Yo sólo quería saber si el berzotas de Berzatto había recompuesto su relación con ese ángel del Señor llamado Claire. Porque los ángeles del Cielo, en contra de lo que sostenían los teólogos de Constantinopla, sí tienen sexo y a veces pasan largas temporadas en nuestro planeta. Claire, por ejemplo, bajó de las nubes y se disfrazó de chica de barrio en la segunda temporada de la serie, justo cuando ya estábamos hartos de los fogones y de los perejiles sobre el tartar. Claire fue un puñetero milagro y un remanso de paz en nuestro espíritu. 

Siempre he pensado que a esta serie le falta una raspadura de humor y un gratinado de romanticismo para merecerse todos los premios que le dan.  Hasta que Claire conquistó nuestros corazones -que son de casquería barata pero muy dados a la belleza- “The Bear” era un documental sobre cómo llevar un restaurante que fabricaba michelines y luego se refinó para conseguir una estrella Michelin. 

Claire, tan guapa ella, nos trajo la trama amorosa que es el verdadero leitmotiv de nuestras vidas. Y de nuestras ficciones.

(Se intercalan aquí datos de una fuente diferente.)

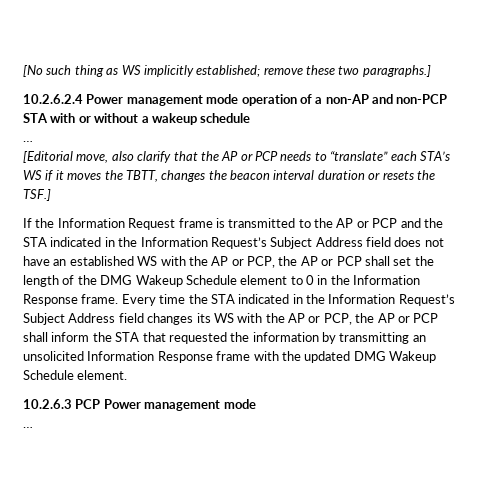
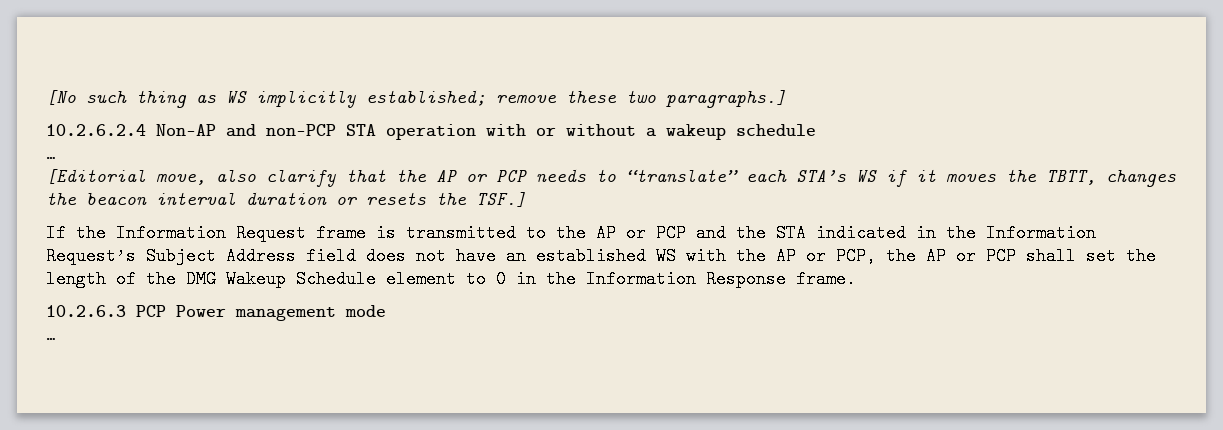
- 10.2.6.2.4 Power management mode operation of a non-AP and non-PCP STA with or without a wakeup schedule
+ 10.2.6.2.4 Non-AP and non-PCP STA operation with or without a wakeup schedule
- Every time the STA indicated in the Information Request’s Subject Address field changes its WS with the AP or PCP, the AP or PCP shall inform the STA that requested the information by transmitting an unsolicited Information Response frame with the updated DMG Wakeup Schedule element.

Yo venía a ver un beso de reconciliación en el invierno de Chicago, pero me han vuelto a calcar diez episodios de alta cocina que no me interesaban en absoluto. Hace poco publicaron en el periódico las nuevas estrellas Michelin de los restaurantes españoles y no hice ninguna intención de conocerlas. Nunca pondré el pie en un sitio de esos; pero si algún día voy -arrastrado únicamente por el amor- me pasaré la vida arrepintiéndome del estipendio. De la tontería aburguesada. Donde esté una fabada asturiana como Dios manda que se quiten las colas de langostino con puré de anacardos y raspaduras de cojón de mico por encima. 

No digo que no esté rico: sólo digo que no es más que una demostración de estatus. Un medirse las pollas con las papilas gustativas. No es mi rollo. Claire sí que era mi rollo y me la han escondido todo el rato en la despensa. Malditos sean, los seres sofisticados.